As far as I could judge, they were the happiest of people, literally taking no thought for the morrow, and content with the barest necessaries of life, so long as they were free and the sun shone brightly. We had many opportunities of cultivating their acquaintance, for the captain allowed us much liberty, quite one- half of the crew and officers being ashore most of the time. Of course, the majority spent all their spare time in the purlieus of the town, which, like all such places anywhere, were foul and filthy enough; but that was their own faults. I have often wondered much to see men, who on board ship were the pink of cleanliness and neatness, fastidious to a fault in all they did, come ashore and huddle in the most horrible of kennels, among the very dregs and greaves of the 'long-shore district. It certainly wants a great deal of explanation; but I suppose the most potent reason is, that sailors, as a class, never learn to enjoy themselves rationally. They are also morbidly suspicions of being taken in hand by anybody who would show them anything worth seeing, preferring to be led by the human sharks that infest all seaports into ways of strange nastiness, and so expensive withal that one night of such wallowing often costs them more than a month's sane recreation and good food would. All honour to the devoted men and women who labour in our seaports for the moral and material benefit of the sailor, passing their lives amidst sights and sounds shocking and sickening to the last degree, reviled, unthanked, unpaid. Few are the missionaries abroad whose lot is so hard as theirs.

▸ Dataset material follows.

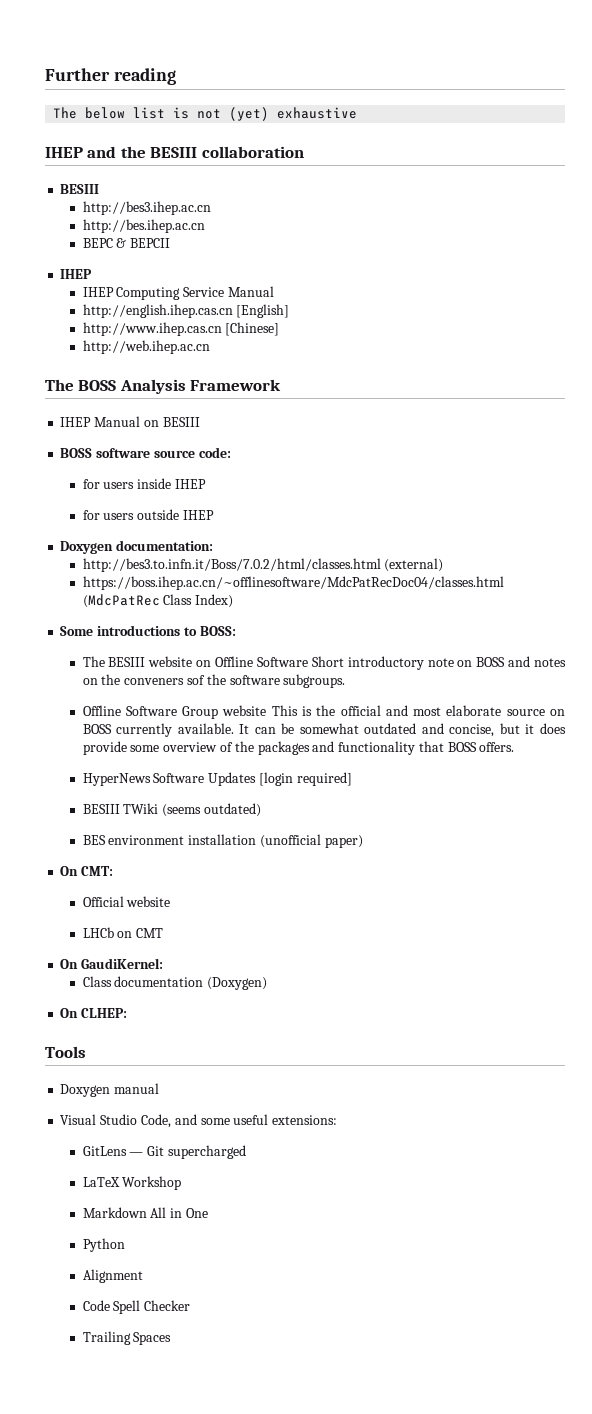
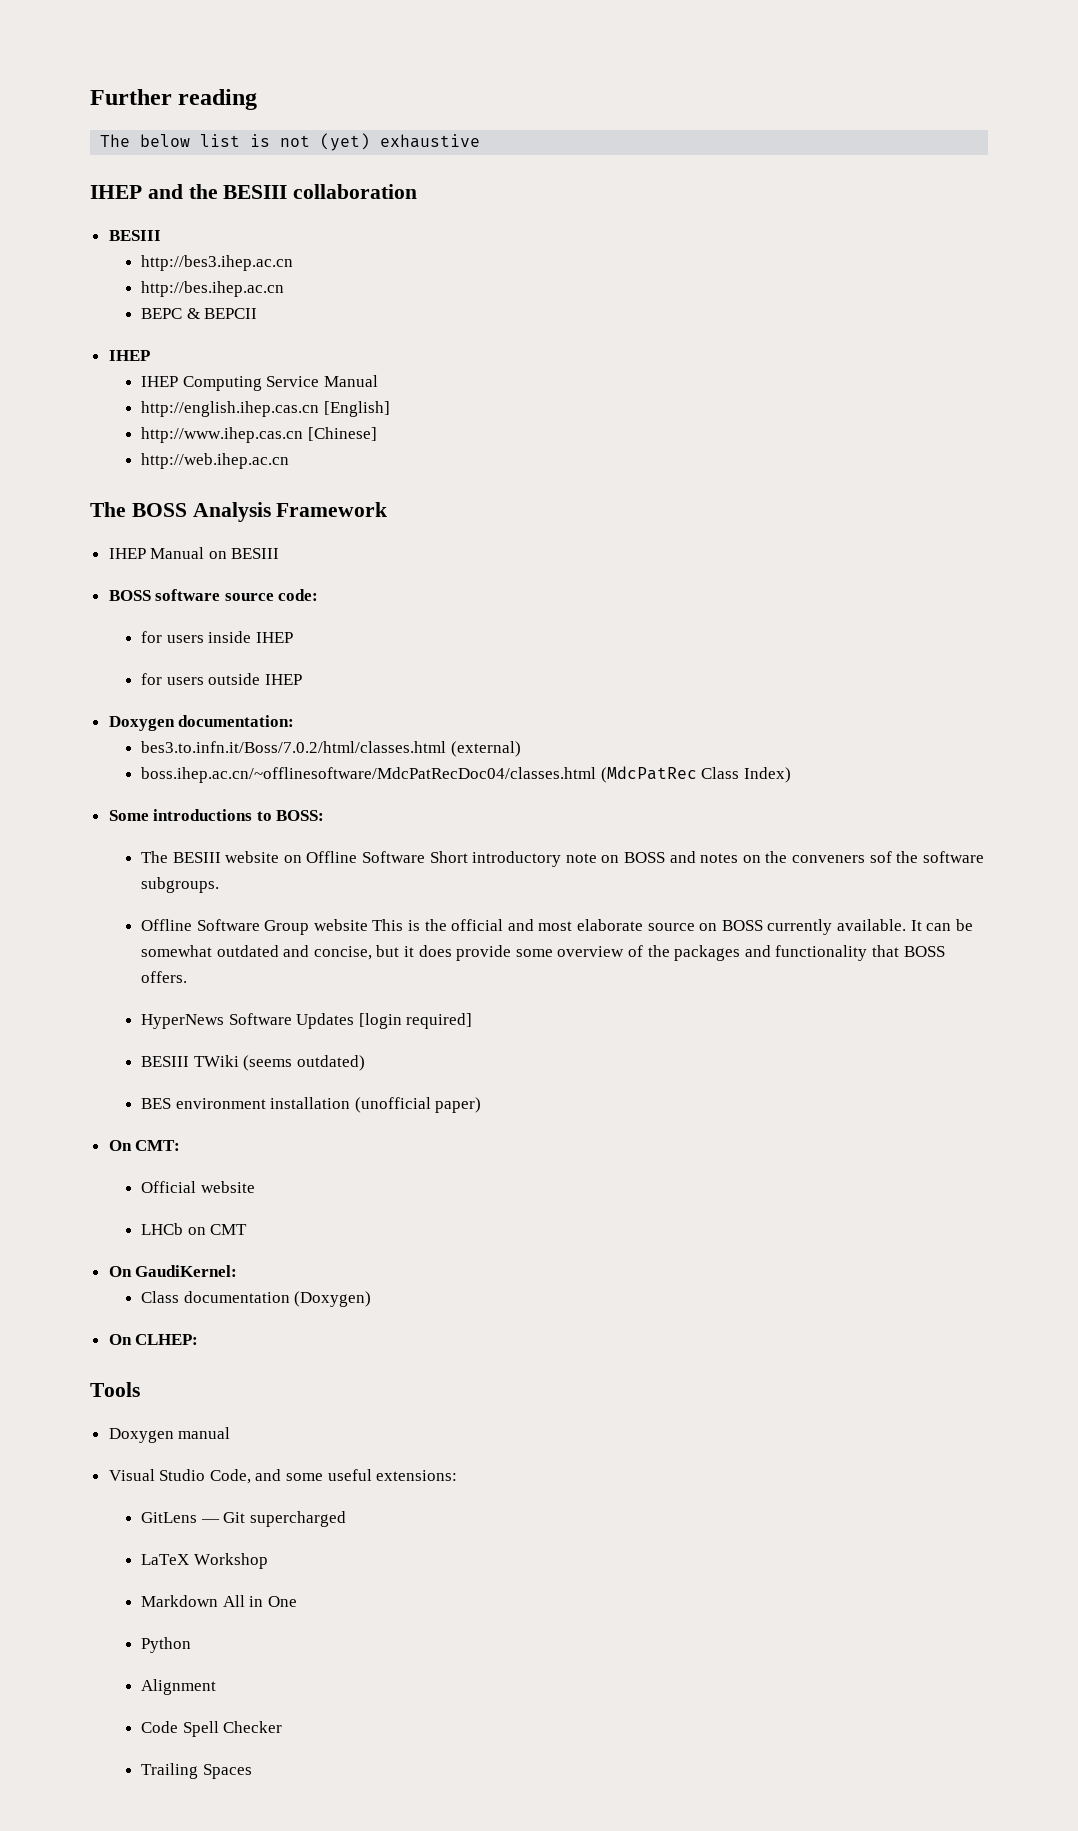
- http://bes3.to.infn.it/Boss/7.0.2/html/classes.html (external)
+ bes3.to.infn.it/Boss/7.0.2/html/classes.html (external)
- https://boss.ihep.ac.cn/~offlinesoftware/MdcPatRecDoc04/classes.html (MdcPatRec Class Index)
+ boss.ihep.ac.cn/~offlinesoftware/MdcPatRecDoc04/classes.html (MdcPatRec Class Index)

We spent ten happy days in Honolulu, marred only by one or two drunken rows among the chaps forward, which, however, resulted in their getting a severe dressing down in the forecastle, where good order was now kept. There had been no need for interference on the part of the officers, which I was glad to see, remembering what would have happened under such circumstances not long ago. Being short-handed, the captain engaged a number of friendly islanders for a limited period, on the understanding that they were to be discharged at their native place, Vau Vau. There were ten of them, fine stalwart fellows, able bodied and willing as possible. They were cleanly in their habits, and devout members of the Wesleyan body, so that their behaviour was quite a reproach to some of our half-civilized crew. Berths were found for them in the forecastle, and they took their places among us quite naturally, being fairly well used to a whale-ship.